I probably wouldn't be so cranky if I hadn't forgotten to take some cold pills this morning--and if I hadn't forgotten to take some with me as well. There's no going home early, either, as I have a 3:00 meeting today.

Enough.

 

12/4/2002

 
If Jane Austen had written a housekeeping manual, do you think she'd have titled it Lawn and Laundry?

I got a lot of reading done over the Thanksgiving weekend--Diane Duane's Stealing the Elf King's Roses (good, but her Young Wizards books are better), Charles de Lint's Angel of Darkness (very dark and very good), Jody Lynne Nye & Robert Aspirin's License Invoked (entertaining), Harry Turtledove's Ruled Britannia (not his best, in my opinion, but very enjoyable nonetheless), Douglas Adam's The Salmon of Doubt (a collection of his posthumous work, including an incomplete Dirk Gently story), and Worlds that Weren't, which has four alternate-history novellas in it. Last night, I started Liz Williams's The Ghost Sister, but it's failing to capture my interest rather spectacularly. I used to feel bad about not finishing a book that I'd started, but I'm over it now.

 

12/3/2002

 
Here it is, the long-awaited (by someone, I’m sure) Thanksgiving weekend adventure.

By way of providing a little backstory, I got a phone call from Ari last month, and to make a long story short, my sister is going to be my brother. My only problem with this is figuring out which pronoun to use with my past-tense verbs, and I’m working on that. So far, I’ve been using “he at the time” or “she at the time” to get around awkward phrases like “when my brother was a little girl.” In fact, I found Ari’s new nose ring to be a lot more distracting than the fact that Ari looks a lot like a teenage boy at the moment. It’s one of those facial piercings that draws one’s attention like a magnet, and I found myself wanting to converse with the nose ring itself rather than the person wearing it. In my opinion, it’s not particularly flattering, but it’s not my nose, either.

But I digress

As I was saying, I got this phone call from Ari, and once he’d actually managed to get the information across, I was rather surprised, but not in a bad way. If memory serves, my response was something to the effect of “Wow. That wasn’t what I expected. How’s it going?”

After a bit more chat, I asked Ari if he’d told our parents yet. He told me that he was working on a letter, and that he wanted to tell me first to see how I reacted. I let him know that a) I didn’t think he had anything to worry about, and b) he really ought to let our parents know right away, because if he didn’t, somebody was going to figure out that something was up the minute he stepped off the plane in Rochester. As a whole, the family may be rather crazy, but we’re not stupid. He did agree to tell me when the letter went in the mail.

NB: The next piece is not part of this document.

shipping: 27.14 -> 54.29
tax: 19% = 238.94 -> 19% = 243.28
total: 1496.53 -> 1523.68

The letter arrived on a Saturday. I knew, because our father called and asked for Ari's new phone number. He sounded remarkably calm, and obviously, I don't know what was said when Ari finally did talk to our parents, but our mom tells me that it went well. (In fact, I think that our father is far more disturbed by the nose ring.) Mom told me that she insisted that Ari tell our grandmother himself, but said she’d handle the rest of the (large, extended) family.

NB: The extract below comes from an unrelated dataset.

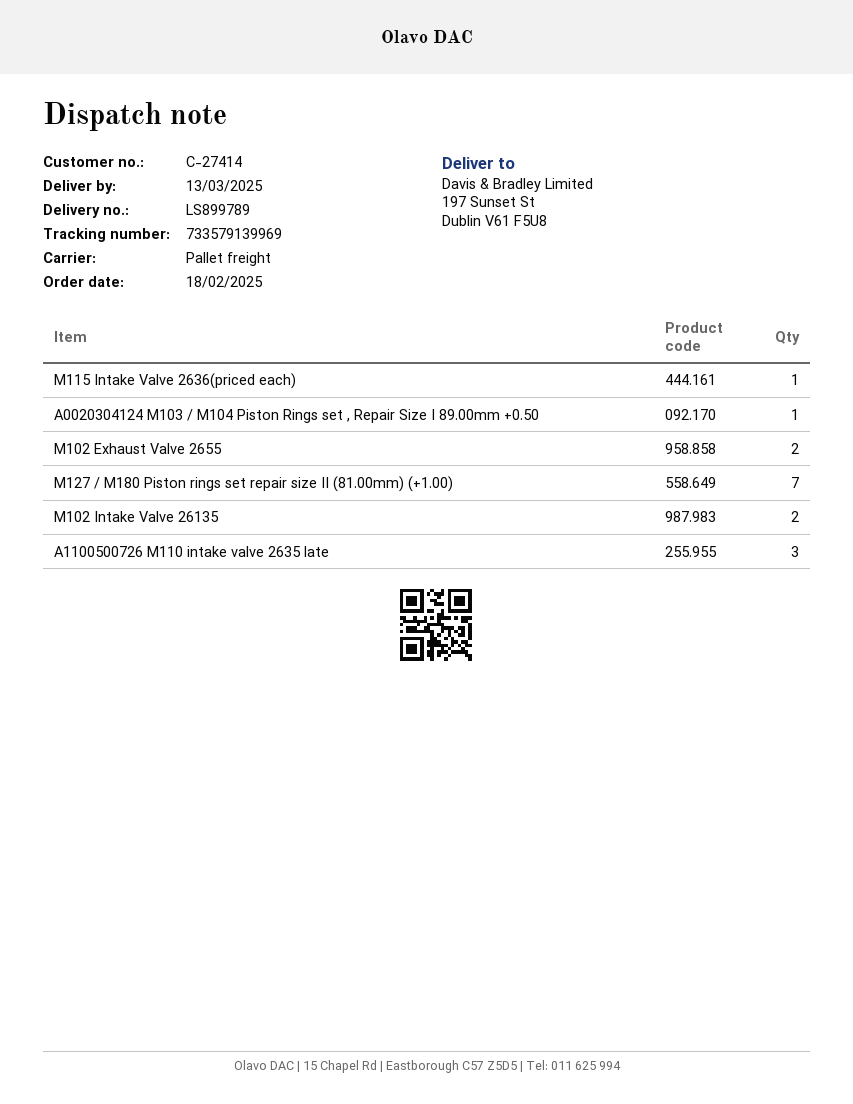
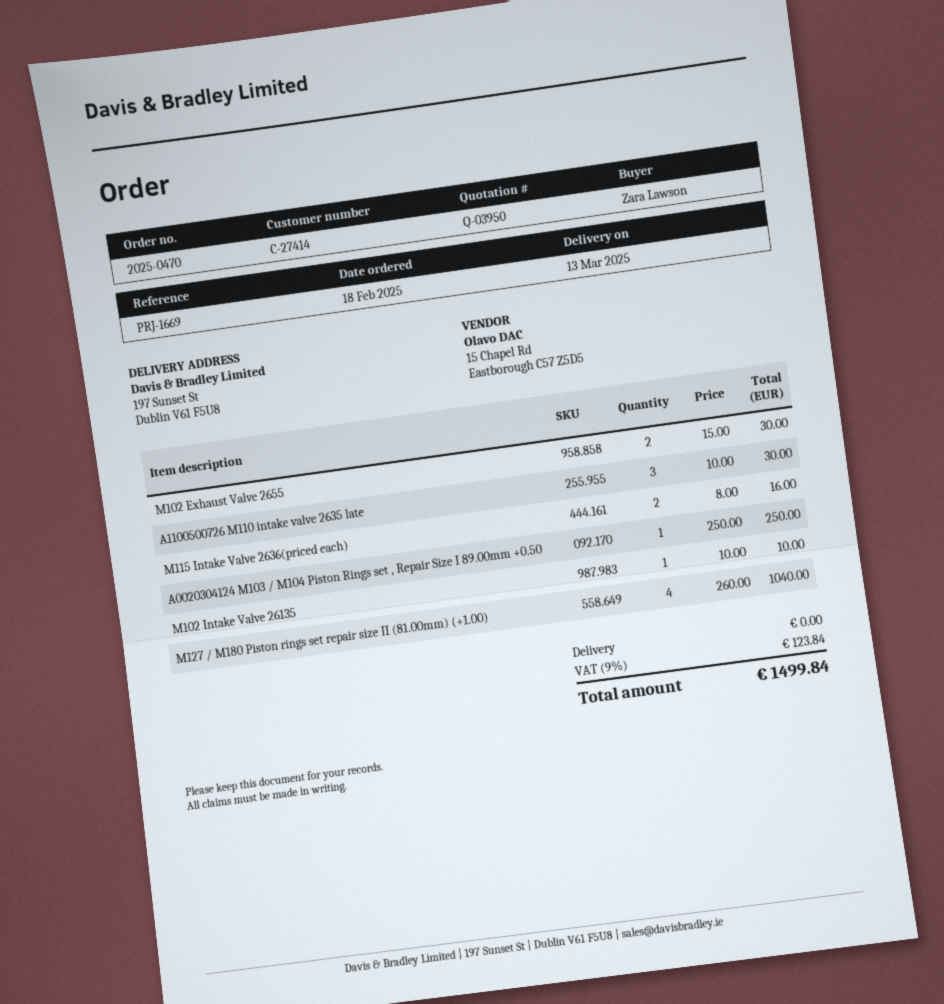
M115 Intake Valve 2636(priced each): 1 -> 2
M127 / M180 Piston rings set repair size II (81.00mm) (+1.00): 7 -> 4
M102 Intake Valve 26135: 2 -> 1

This was the situation as we all headed into Rochester, NY, last weekend.

From what I saw, Ari handled the situation well. I saw him wince visibly every time someone referred to him as “she,” but I didn’t see any ugly scenes, and I seriously doubt that there were any that I didn’t see. I have a feeling that there are plenty of people who don’t understand everything about the situation, but what I saw was that Ari was happier and more relaxed than anyone has seen him (or her, at the time) in years—-possibly ever. Ari’s always had a very good feel for doing what’s right for him (or her, at the time) and personally, I don’t see why that good sense would abandon him now. In fact, it would seem to be working better than ever.

It’s really not a Thanksgiving story per se, but do you really want to hear about leftover turkey and endless football?